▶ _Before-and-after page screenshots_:
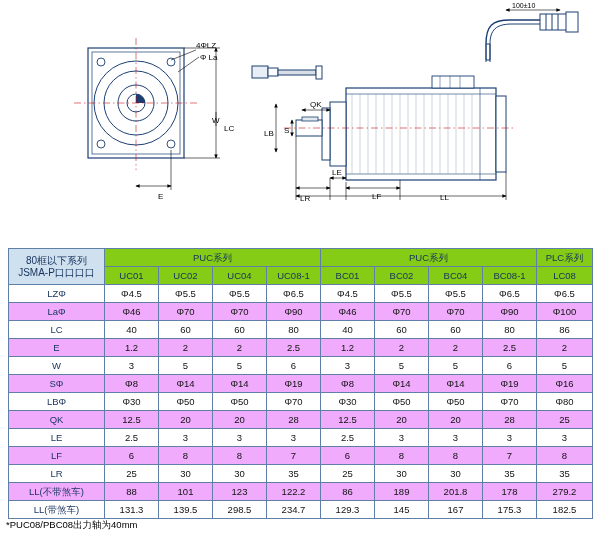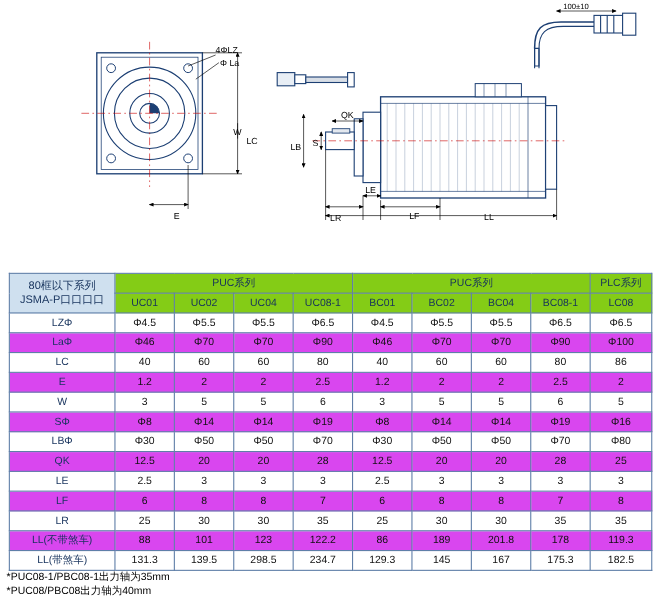--- a/index.html
+++ b/index.html
@@ -37,21 +37,21 @@
   }
   table.spec th{
     background:#84cc16;
     font-weight:normal;
     color:#16325c;
   }
   .rowlabel{
     background:#e9f1f8;font-weight:bold;color:#16325c;
   }
   tr.odd td{background:#ffffff;}
-  tr.even td{background:#d946ef;}
+  tr.even td{background:#f0abfc;}
   td.val{color:#111;}
   td.bold{font-weight:bold;margin-top:16px;}
   .corner{
     background:#cfe0ef;color:#16325c;font-weight:bold;
     font-size:10px;line-height:12px;
   }
   .corner div{line-height:12px;}
   .notes{
     position:absolute;left:6px;top:518px;font-size:9.5px;line-height:13px;
   }
@@ -390,34 +390,33 @@
       <tr class="even">
         <td class="rowlabel">LL(不带煞车)</td>
         <td class="val bold">88</td>
         <td class="val">101</td>
         <td class="val">123</td>
         <td class="val">122.2</td>
         <td class="val">86</td>
         <td class="val">189</td>
         <td class="val bold">201.8</td>
         <td class="val">178</td>
-        <td class="val">119.3</td>
+        <td class="val">279.2</td>
       </tr>
       <tr class="odd">
         <td class="rowlabel">LL(带煞车)</td>
         <td class="val">131.3</td>
         <td class="val">139.5</td>
         <td class="val bold">298.5</td>
         <td class="val bold">234.7</td>
         <td class="val">129.3</td>
         <td class="val">145</td>
         <td class="val">167</td>
         <td class="val">175.3</td>
         <td class="val bold">182.5</td>
       </tr>
     </tbody>
   </table>
 </div>
 
 <div class="notes">
-  <div>*PUC08-1/PBC08-1出力轴为35mm</div>
   <div>*PUC08/PBC08出力轴为40mm</div>
 </div>
 
 </body></html>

▶ _WHAT THIS TASK INVOLVES_: Copy out nothing but the lines from the beginning of the records through the one that contains "font-size:10px;line-height:12px;". Skip the pictures.

▶ _ANSWER SECTION_:
--- a/index.html
+++ b/index.html
@@ -37,21 +37,21 @@
   }
   table.spec th{
     background:#84cc16;
     font-weight:normal;
     color:#16325c;
   }
   .rowlabel{
     background:#e9f1f8;font-weight:bold;color:#16325c;
   }
   tr.odd td{background:#ffffff;}
-  tr.even td{background:#d946ef;}
+  tr.even td{background:#f0abfc;}
   td.val{color:#111;}
   td.bold{font-weight:bold;margin-top:16px;}
   .corner{
     background:#cfe0ef;color:#16325c;font-weight:bold;
     font-size:10px;line-height:12px;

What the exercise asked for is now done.